Warga dunia memiliki utopia: hidup di sebuah planet yang mampu mendukung kehidupan yang serba berkecukupan sandang, pangan, serta membahagiakan. Sebuah dunia yang tak disesaki oleh bencana, sekaligus bisa menghasilkan kekayaan materi bagi warga bumi. Untuk mencapainya, berbagai konferensi untuk berbagai segi kehidupan digelar, mulai dari konferensi perubahan iklim, pertemuan untuk berbagai konvensi terkait lingkungan, hingga ke Konferensi Bumi, seperti yang bakal digelar di Rio de Janeiro, Brasil.
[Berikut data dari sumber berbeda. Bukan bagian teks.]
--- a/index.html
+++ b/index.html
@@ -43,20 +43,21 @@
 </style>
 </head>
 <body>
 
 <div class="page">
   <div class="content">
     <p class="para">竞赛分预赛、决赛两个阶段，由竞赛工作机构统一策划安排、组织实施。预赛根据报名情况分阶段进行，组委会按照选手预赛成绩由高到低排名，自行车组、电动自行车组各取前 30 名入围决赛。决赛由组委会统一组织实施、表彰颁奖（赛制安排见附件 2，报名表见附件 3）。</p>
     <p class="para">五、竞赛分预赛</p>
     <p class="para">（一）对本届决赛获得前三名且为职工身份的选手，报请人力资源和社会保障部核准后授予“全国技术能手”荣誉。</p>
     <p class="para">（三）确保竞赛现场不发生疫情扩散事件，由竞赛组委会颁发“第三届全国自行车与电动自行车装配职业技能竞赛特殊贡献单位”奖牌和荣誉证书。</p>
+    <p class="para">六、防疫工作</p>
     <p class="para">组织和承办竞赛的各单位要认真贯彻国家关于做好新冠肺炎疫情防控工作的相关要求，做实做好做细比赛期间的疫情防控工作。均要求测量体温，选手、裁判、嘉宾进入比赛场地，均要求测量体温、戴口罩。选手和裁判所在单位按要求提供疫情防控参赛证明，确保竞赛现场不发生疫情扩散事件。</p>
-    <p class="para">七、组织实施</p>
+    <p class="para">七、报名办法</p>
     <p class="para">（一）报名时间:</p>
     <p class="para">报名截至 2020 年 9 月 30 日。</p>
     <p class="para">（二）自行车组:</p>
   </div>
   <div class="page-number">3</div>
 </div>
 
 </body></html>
Selama lebih dari setengah abad, dunia bergerak di bawah komando pembangunan ekonomi yang menyakralkan kata ”pertumbuhan”. Ekonomi pasar dianut. Persoalan keuangan diatur dan dijadikan komoditas sekaligus. Aspek ekonomi menjadi hal yang mendominasi dan menyetir berbagai komunikasi global.

Sepekan lagi, Konferensi Pembangunan Berkelanjutan PBB di Rio de Janeiro atau Rio+20 akan berlangsung. Dunia telah mengalami banyak perubahan sejak berakhirnya Perang Dingin. Setelah Perang Dingin, perang telah beralih ke perang melawan teroris. Paman Sam memegang kendali komando utama bagi urusan perang ini.
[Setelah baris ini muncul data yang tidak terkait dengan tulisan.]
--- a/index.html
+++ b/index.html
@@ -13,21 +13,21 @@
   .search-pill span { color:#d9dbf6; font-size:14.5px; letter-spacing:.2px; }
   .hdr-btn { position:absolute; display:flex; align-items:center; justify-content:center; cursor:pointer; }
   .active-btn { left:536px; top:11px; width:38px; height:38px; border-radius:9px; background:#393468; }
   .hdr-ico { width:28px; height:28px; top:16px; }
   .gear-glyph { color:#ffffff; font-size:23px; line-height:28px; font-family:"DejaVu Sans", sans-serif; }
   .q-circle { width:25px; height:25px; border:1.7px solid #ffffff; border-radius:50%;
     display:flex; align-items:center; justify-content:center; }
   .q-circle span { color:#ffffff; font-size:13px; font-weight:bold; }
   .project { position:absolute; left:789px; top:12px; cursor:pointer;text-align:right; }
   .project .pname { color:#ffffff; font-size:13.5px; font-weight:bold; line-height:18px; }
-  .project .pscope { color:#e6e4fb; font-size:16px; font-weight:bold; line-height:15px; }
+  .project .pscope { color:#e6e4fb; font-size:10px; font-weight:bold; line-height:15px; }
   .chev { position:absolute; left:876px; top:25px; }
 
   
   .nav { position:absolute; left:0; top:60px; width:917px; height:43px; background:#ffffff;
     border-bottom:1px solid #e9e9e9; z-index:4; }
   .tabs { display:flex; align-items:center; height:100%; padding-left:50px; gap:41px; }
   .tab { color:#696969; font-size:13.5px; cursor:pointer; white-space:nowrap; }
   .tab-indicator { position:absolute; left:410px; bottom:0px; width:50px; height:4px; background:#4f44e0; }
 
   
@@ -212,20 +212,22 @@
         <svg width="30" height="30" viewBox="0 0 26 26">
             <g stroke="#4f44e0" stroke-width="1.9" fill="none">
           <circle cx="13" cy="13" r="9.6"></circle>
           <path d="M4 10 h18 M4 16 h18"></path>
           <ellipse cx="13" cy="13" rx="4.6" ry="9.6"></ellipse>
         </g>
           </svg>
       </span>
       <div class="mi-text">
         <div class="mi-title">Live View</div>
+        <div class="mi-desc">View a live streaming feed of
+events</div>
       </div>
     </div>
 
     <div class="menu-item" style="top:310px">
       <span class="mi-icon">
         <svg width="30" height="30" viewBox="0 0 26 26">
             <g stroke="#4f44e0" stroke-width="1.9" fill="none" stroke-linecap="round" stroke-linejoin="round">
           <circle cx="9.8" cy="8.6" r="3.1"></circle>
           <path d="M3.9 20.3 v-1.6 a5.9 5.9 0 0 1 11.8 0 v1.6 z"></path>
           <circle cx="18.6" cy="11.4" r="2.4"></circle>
Di berbagai meja perundingan global, dunia tetap terbagi menjadi dua blok. Blok negara-negara maju atau negara kaya atau negara industri di utara dan negara-negara berkembang sampai miskin di selatan.

Berbagai perundingan dalam konferensi internasional diwarnai gradasi kepentingan yang berporos pada dua blok tersebut. Sementara secara global, tak bisa dimungkiri, Amerika Serikat merupakan tulang punggung.
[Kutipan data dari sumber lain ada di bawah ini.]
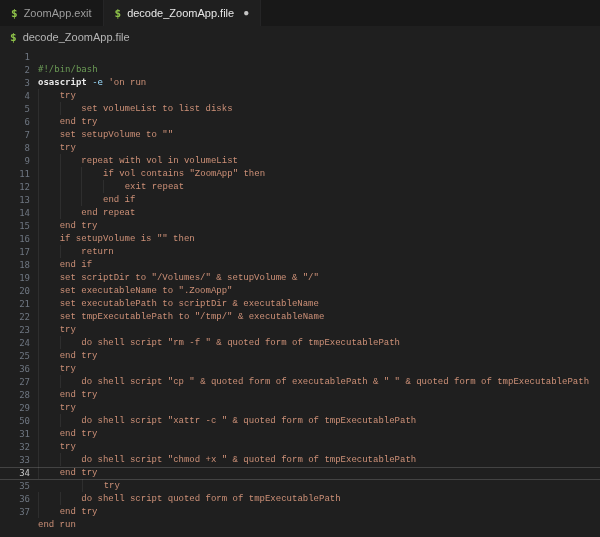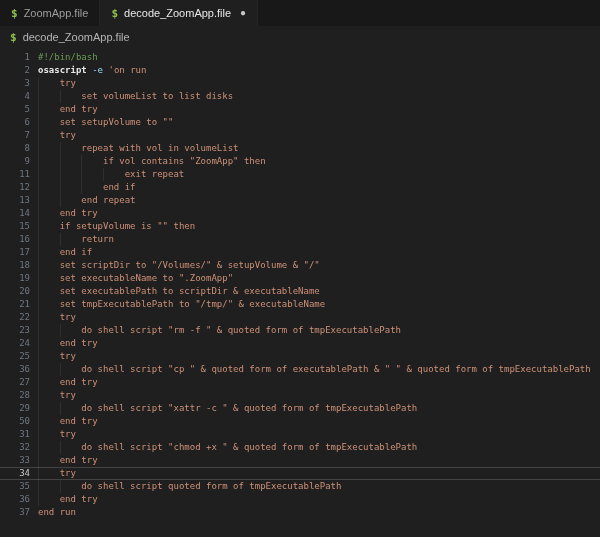--- a/index.html
+++ b/index.html
@@ -55,50 +55,51 @@
     flex: 1;
     padding-top: 3px;
     font-family: "DejaVu Sans Mono", monospace;
     font-size: 9px;
     line-height: 13px;
     overflow: hidden;
   }
   .line { display: flex; white-space: pre; height: 13px; }
   .line.current {
     box-shadow: inset 0 1px 0 rgba(255,255,255,0.16), inset 0 -1px 0 rgba(255,255,255,0.16);
+    gap: 44px;
   }
   .gut {
     flex: 0 0 30px;
     text-align: right;
     color: #6e7681;
     user-select: none;
   }
   .line.current .gut { color: #c6c6c6; }
-  .code { padding-left: 8px; color: #d4d4d4; }
+  .code { padding-left: 8px; color: #d4d4d4; margin-top: 12px; }
   .g {
     display: inline-block;
     width: 4ch; height: 13px;
     vertical-align: top;
     border-left: 1px solid rgba(255,255,255,0.07);
   }
   .t-comment { color: var(--c-comment, #6a9955); }
   .t-cmd     { color: var(--c-cmd, #e8e8e8); font-weight: bold; text-align: center; }
   .t-flag    { color: var(--c-flag, #9cdcfe); }
-  .t-str     { color: var(--c-str, #ce9178); }
+  .t-str     { color: var(--c-str, #ce9178); font-family: Liberation Mono, monospace; }
   .t-plain   { color: #d4d4d4; }
 </style>
 </head>
 <body>
 
 <div class="window">
 
   <div class="tabbar">
     <div class="tab inactive">
       <span class="ticon">$</span>
-      <span class="tlabel">ZoomApp.file</span>
+      <span class="tlabel">ZoomApp.exit</span>
     </div>
     <div class="tab active">
       <span class="ticon">$</span>
       <span class="tlabel">decode_ZoomApp.file</span>
       <span class="dot">●</span>
     </div>
     <div class="tabbar-rest"></div>
   </div>
 
   <div class="breadcrumb">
Semangat dunia untuk menuju ke dunia yang berkelanjutan sebenarnyalah masih ada. Persoalannya, mood atau kondisi gairah sekarang sudah amat berubah jika dibandingkan dengan sebelum terjadi pengeboman gedung World Trade Center, New York. Amerika Serikat lebih tertarik pada apa yang dia sebut sebagai perang melawan teroris. Gairah menurun. Mood anjlok.

Gangguan berikutnya adalah krisis ekonomi yang berkesinambungan menyerang negara-negara anggota Uni Eropa. Uni Eropa goyah. Sulit mengharapkan negara-negara maju di Eropa akan memberi perhatian pada persoalan lingkungan.

Ketika lingkungan tak menjadi prioritas lagi, bukan hanya Rio+20 yang terancam gagal. Akhir tahun ini, di Doha, Qatar, akan dilangsungkan Konferensi Perubahan Iklim PBB bertepatan dengan selesainya tahap pertama Protokol Kyoto. Pertanyaan besar adalah akankah muncul rezim pengganti Protokol Kyoto sebagai komitmen baru untuk menurunkan emisi gas rumah kaca. Jika Doha gagal, Rio+20 akan ”berlubang” dalam aspek lingkungannya.

Bergantung Dalam Negeri

Ketika dunia menunggu kepemimpinan Amerika Serikat sebagai negara yang selama ini diposisikan sebagai ”pemimpin dunia” sebenarnya menjadi kurang tepat karena di dalam tubuh negeri Paman Sam terdapat dua arus besar, yaitu kelompok konservatif dan kelompok progresif. Partai Republik versus Partai Demokrat.

Di saat Amerika Serikat diserang krisis ekonomi dan menjelang pemilihan umum seperti sekarang, sulit bagi dunia untuk berharap pada kiprah Amerika Serikat pada Konferensi Rio+20. Presiden Obama dari Partai Demokrat dibayang-bayangi kemungkinan kalah dalam pemilu mendatang.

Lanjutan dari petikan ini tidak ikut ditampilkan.